Integrated Multi-Factor Risk Transmission of Water Transfer During Flood Season in the Nansi Lake of SNWD: A Hybrid Model Approach Driven by Process-Based and Machine Learning Model
摘要
As water scarcity intensifies, the demand for extending the operational duration of water diversion projects has been continuously increasing. However, the environmental risks associated with water transfer during the flood season remain insufficiently understood. To address this issue, this study constructs an integrated multi-factor risk transmission analysis model (MRTM), taking the Nansi Lake of the Eastern Route of the South–to–North Water Diversion (SNWD) Project as a case study.

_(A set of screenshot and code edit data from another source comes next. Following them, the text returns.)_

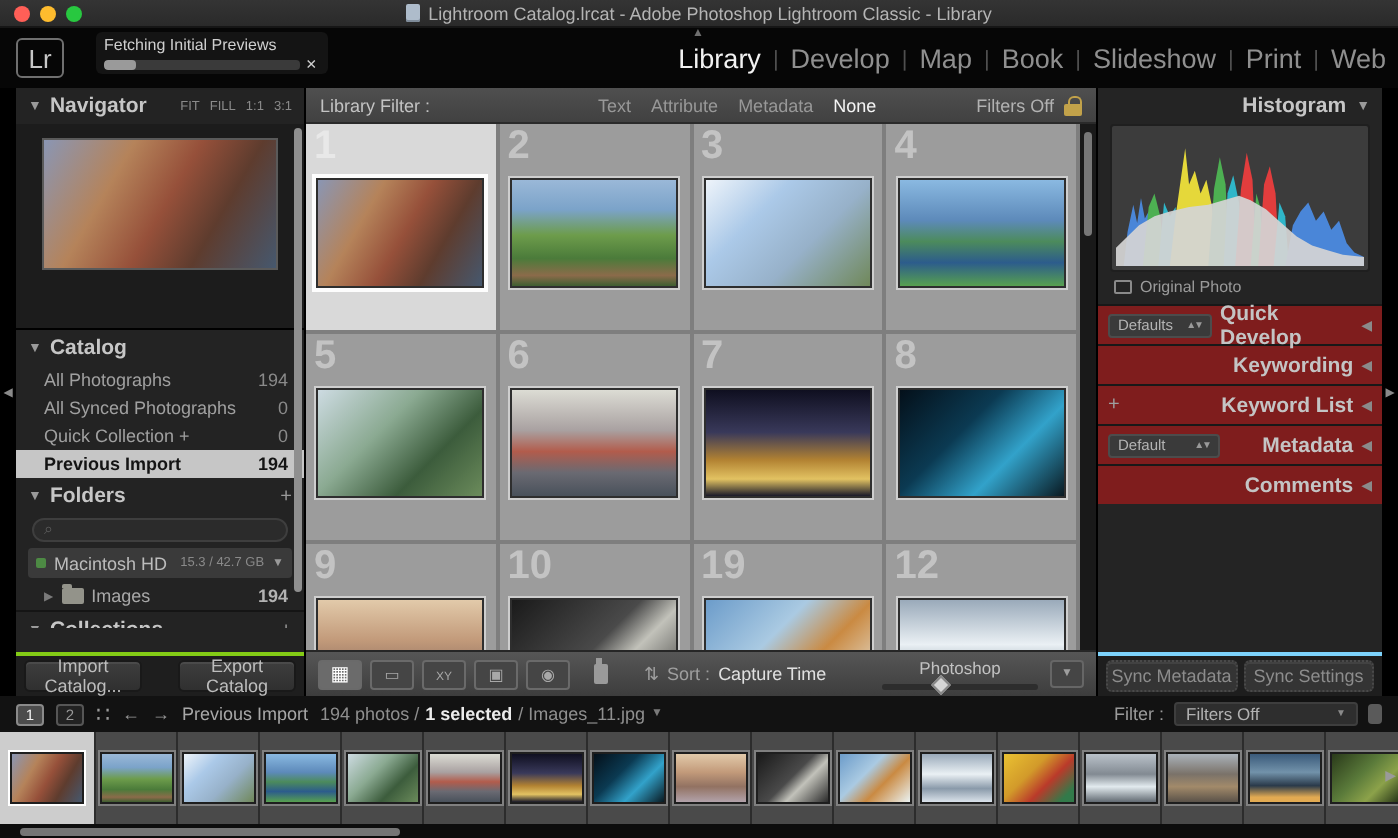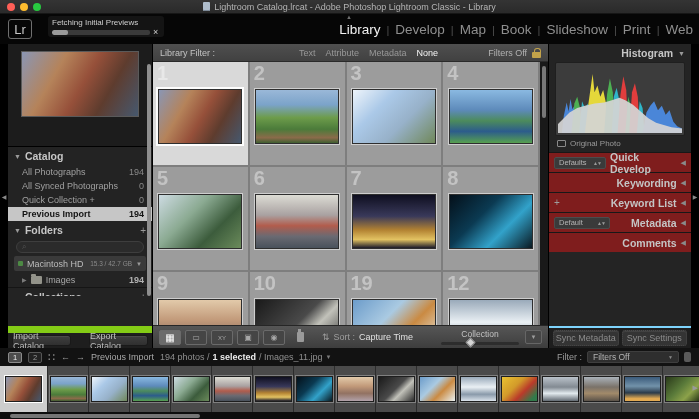"Navigator" div.sec-header { html: none -> <div> <span></span> <span>Navigator</span> <span></span> <span> <span>FIT</span> <span>FILL</span> <span>1:1</span> <span>3:1</span> </span> </div> }
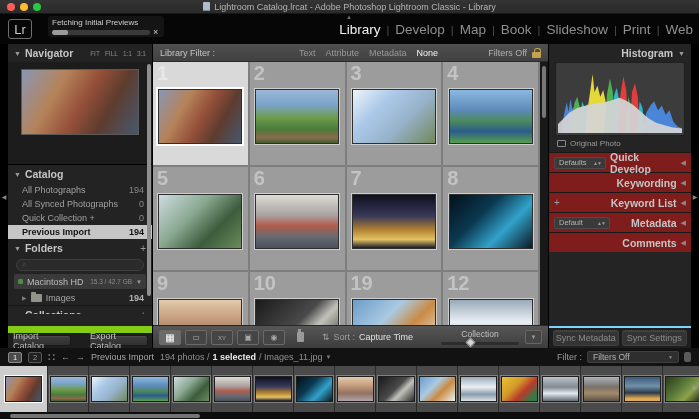"Import Catalog..." .lp-buttons { border-top: 7px solid #84cc16 -> 2px solid #84cc16; text-align: none -> center }
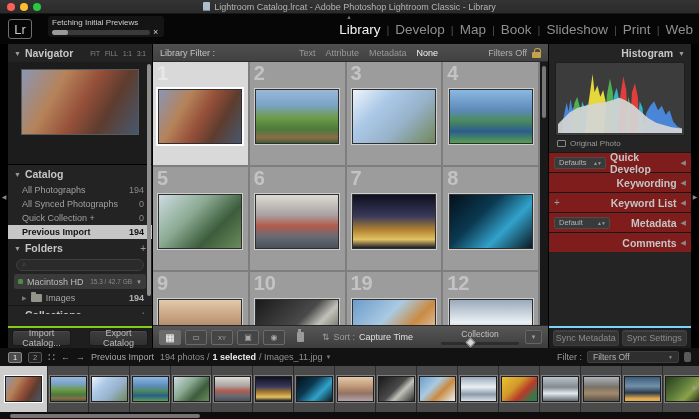"Collection" span.thumb-label { text: Collection -> Photoshop }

The hybrid model is calibrated and validated using flood runoff and water quality data from the Nansi Lake between 2007 and 2018, demonstrating its capability to accurately quantify the probability of flood-induced environmental risk propagation and to characterize the transmission process. The results indicate that the environmental risk propagation pattern in the Nansi Lake evolves in a phased manner, from stable transmission in the southern lakes, to enhanced transmission in the central lakes, and finally to stable transmission in the northern lakes. With an increase in water diversion flow, the risk propagation pathway shifts from the southern to the northern regions, and the overall environmental risk is mitigated. This study provides a methodological framework for understanding risk propagation in hydrologically complex water diversion systems, particularly for those where the mechanisms and sources of risk transmission are not well defined. The proposed approach offers a scientific basis for water environmental risk management and policy formulation in water transfer projects.